One gray morning Charlotte was cutting the last bunches from the vines; the poet was at work, and Dr. Hirsch was asleep, when the postman reached Aulnettes.

"Ah! a letter from Indret!" said D'Argenton, slowly opening his newspapers,--"and some verses by Hugo!"

Why did the poet watch this unopened letter as a dog watches a bone that he does not wish himself, and is yet determined that no one else shall touch? Simply because Charlotte's eyes had kindled at the sight of it, and because this most selfish of beings felt that for a moment he had become a secondary object in the mother's eyes.

From the hour of Jack's departure, his mother's love for him had increased. She avoided speaking of him, however, lest she should irritate her poet He divined this, and his hatred and jealousy of the child increased. And when the early letters of Ron-die contained complaints of Jack, he was very much delighted. But this was not enough. He wished to mortify and degrade the boy still more. His hour had come. At the first words of the letter, for he finally opened it, his eyes flamed with malicious joy. "Ah! I knew it!" he cried, and he handed the sheet to Charlotte.

What a terrible blow for her! Wounded in her maternal pride before the poet, wounded, too, by his evident satisfaction, the poor woman was still more overwhelmed by the reproaches of her own conscience. "It is my own fault!" she said to herself, "why did I abandon him?"

Now he must be saved, and at all hazards. But where should she find the money? She had nothing. The sale of her furniture had brought in some millions of francs, but they had been quickly spent. The trifles of jewelry she had would not bring half the necessary sum. She never thought of appealing to D'Argenton. First, he hated the boy; and next, he was very miserly. Besides, he was far from rich. They lived with great economy in the winter, the better to keep up their hospitality during the summer.

"I have always felt," said D'Argenton, after leaving her time to finish the letter, "that this boy was bad at heart!"

She made no reply; indeed she hardly heard what he said. She was thinking that her child would go to prison if she could not obtain the money.

He continued, "What a disgrace this is to me!" The mother was still saying to herself, "The money, where shall I get it?"

He determined to prevent her asking him the question he saw on her lips.

"We are not rich enough to do anything!"

"Ah! if you could," she murmured.

He became very angry. "If I could!" he cried. "I expected that! You know better than any one else how enormous our expenses are here. It is enough that for two years I have supported that boy without paying for the thefts he has committed. Six thousand francs! where shall I find them?"

"I did not think of you," she answered, slowly.

"Of whom, then?" he questioned, sternly.

With heightened color, and with lips quivering with shame, she uttered a name, expecting from her poet an explosion of wrath.

He was silent for a moment.

"I can but make one more sacrifice for you, Charlotte," he said, pompously.

"Thanks! thanks! How good you are!" she cried.

And they lowered their voices, for Dr. Hirsch was heard descending the stairs.

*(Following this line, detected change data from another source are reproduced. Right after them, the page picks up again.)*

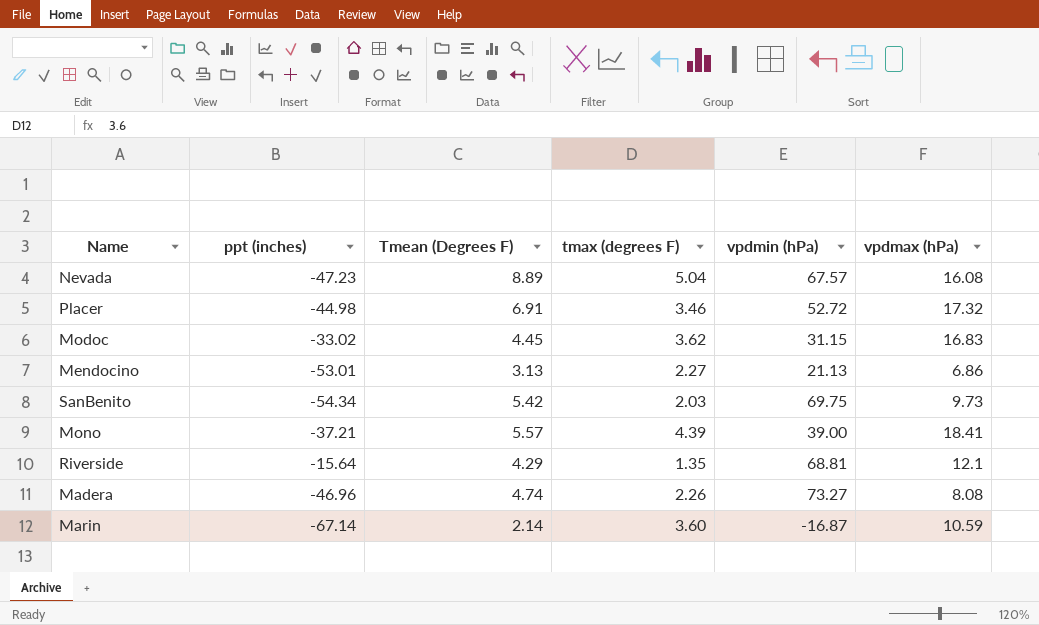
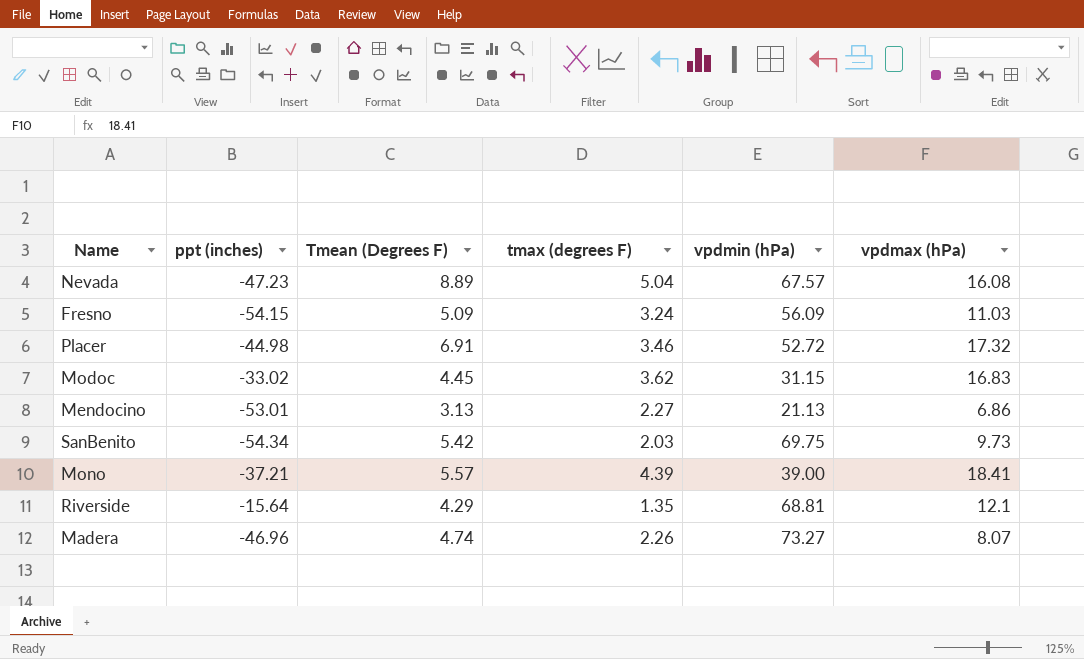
row Marin: -67.14 | 2.14 | 3.60 | -16.87 | 10.59 -> none
row Fresno: none -> -54.15 | 5.09 | 3.24 | 56.09 | 11.03
Madera | vpdmax (hPa): 8.08 -> 8.07

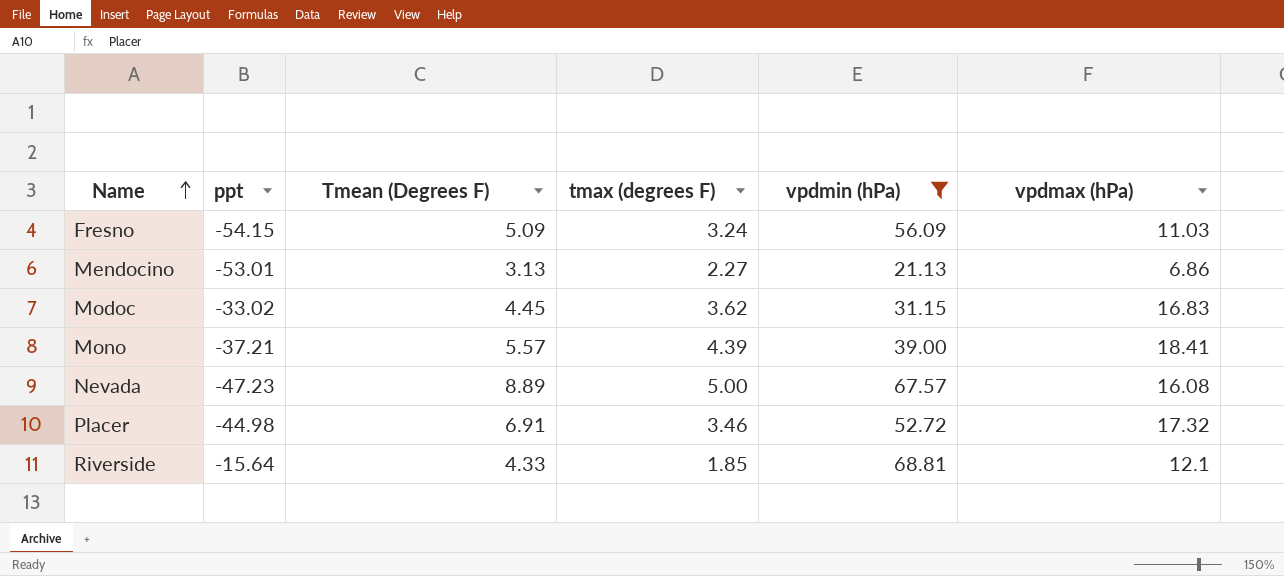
filter: none -> vpdmin (hPa) <= 68.81
row order: none -> Name ascending
column name: ppt (inches) -> ppt
Nevada | tmax (degrees F): 5.04 -> 5.00
Riverside | Tmean (Degrees F): 4.29 -> 4.33
Riverside | tmax (degrees F): 1.35 -> 1.85

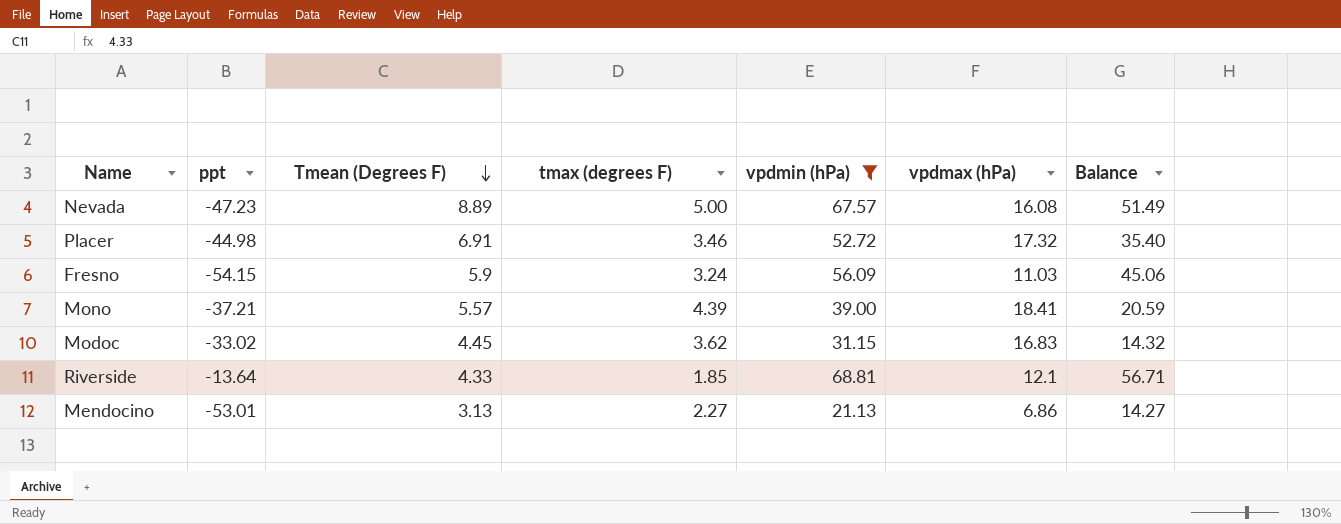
row order: Name ascending -> Tmean (Degrees F) descending
column Balance | formula: none -> [vpdmin (hPa)] - [vpdmax (hPa)]
Fresno | Tmean (Degrees F): 5.09 -> 5.9
Riverside | ppt: -15.64 -> -13.64

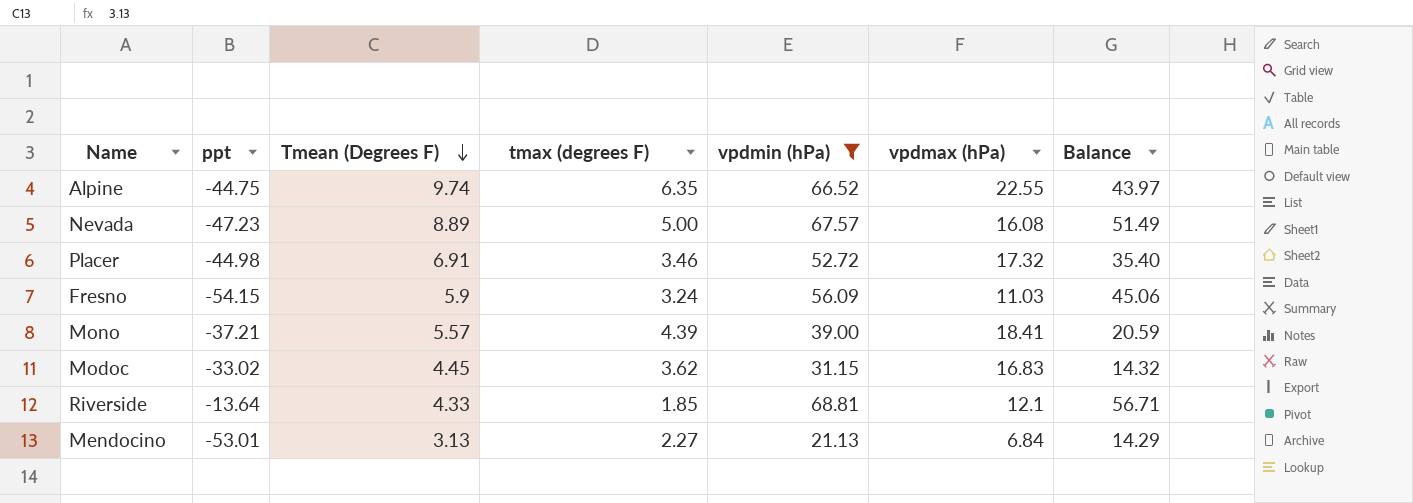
row Alpine: none -> -44.75 | 9.74 | 6.35 | 66.52 | 22.55 | 43.97
Mendocino | vpdmax (hPa): 6.86 -> 6.84
Mendocino | Balance: 14.27 -> 14.29

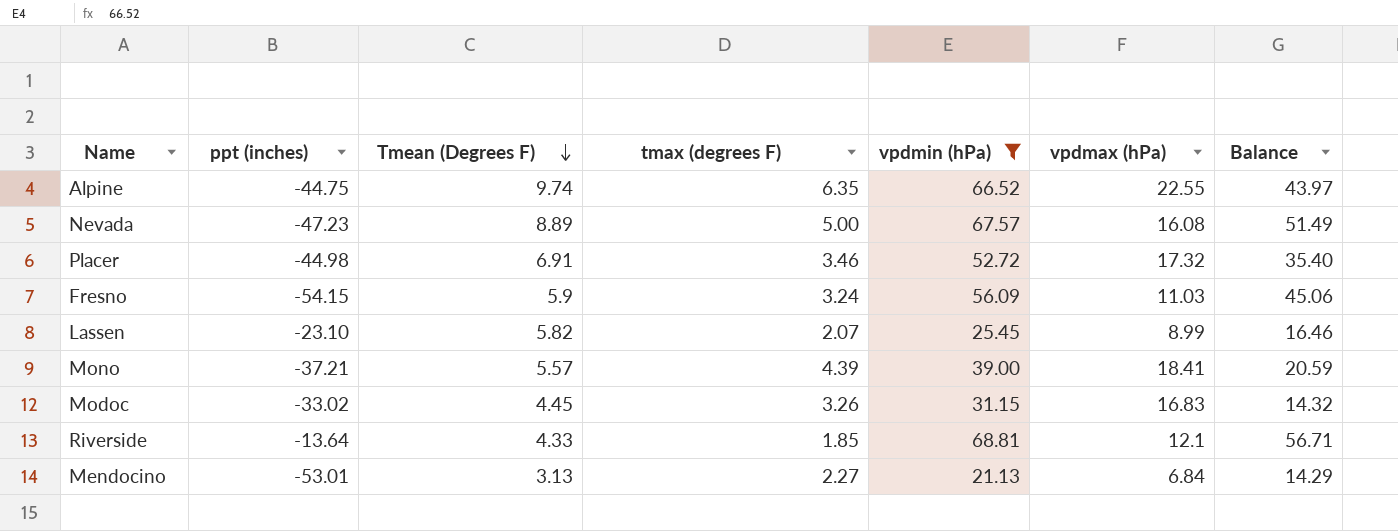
column name: ppt -> ppt (inches)
row Lassen: none -> -23.10 | 5.82 | 2.07 | 25.45 | 8.99 | 16.46
Modoc | tmax (degrees F): 3.62 -> 3.26

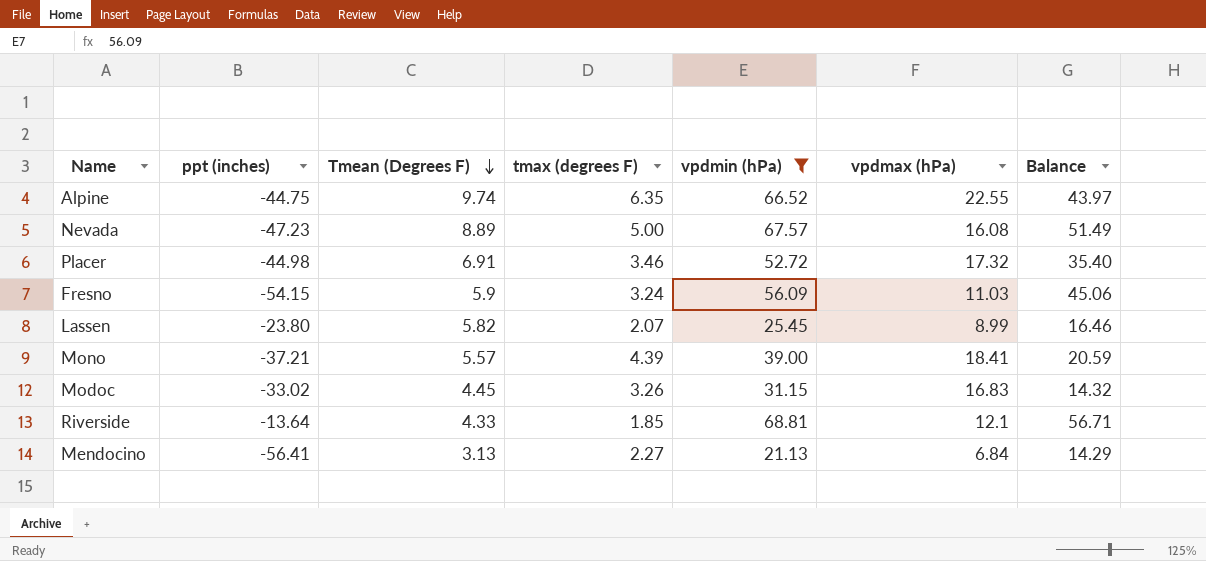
Lassen | ppt (inches): -23.10 -> -23.80
Mendocino | ppt (inches): -53.01 -> -56.41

It was a most singular conversation--syllabic and disjointed--he affecting great repugnance, she great brevity. "It was impossible to trust to a letter," Charlotte said. Then, terrified at her own audacity, she added, "Suppose I go to Tours myself."

With the utmost tranquillity he answered, "Very well, we will go."

"How good you are, dear!" she cried: "you will go with me there, and then to Indret with the money!" and the foolish creature kissed his hands with tears. The truth was that he did not care for her to go to Tours without him; he knew that she had lived there and been happy. Suppose she should never return to him! She was so weak, so shallow, so inconsistent! The sight of her old lover, of the luxury she had relinquished--the influence of her child, might decide her to cast aside the heavy chains with which he had loaded her. In addition, he was by no means averse to this little journey, nor to playing his part in the drama at Indret.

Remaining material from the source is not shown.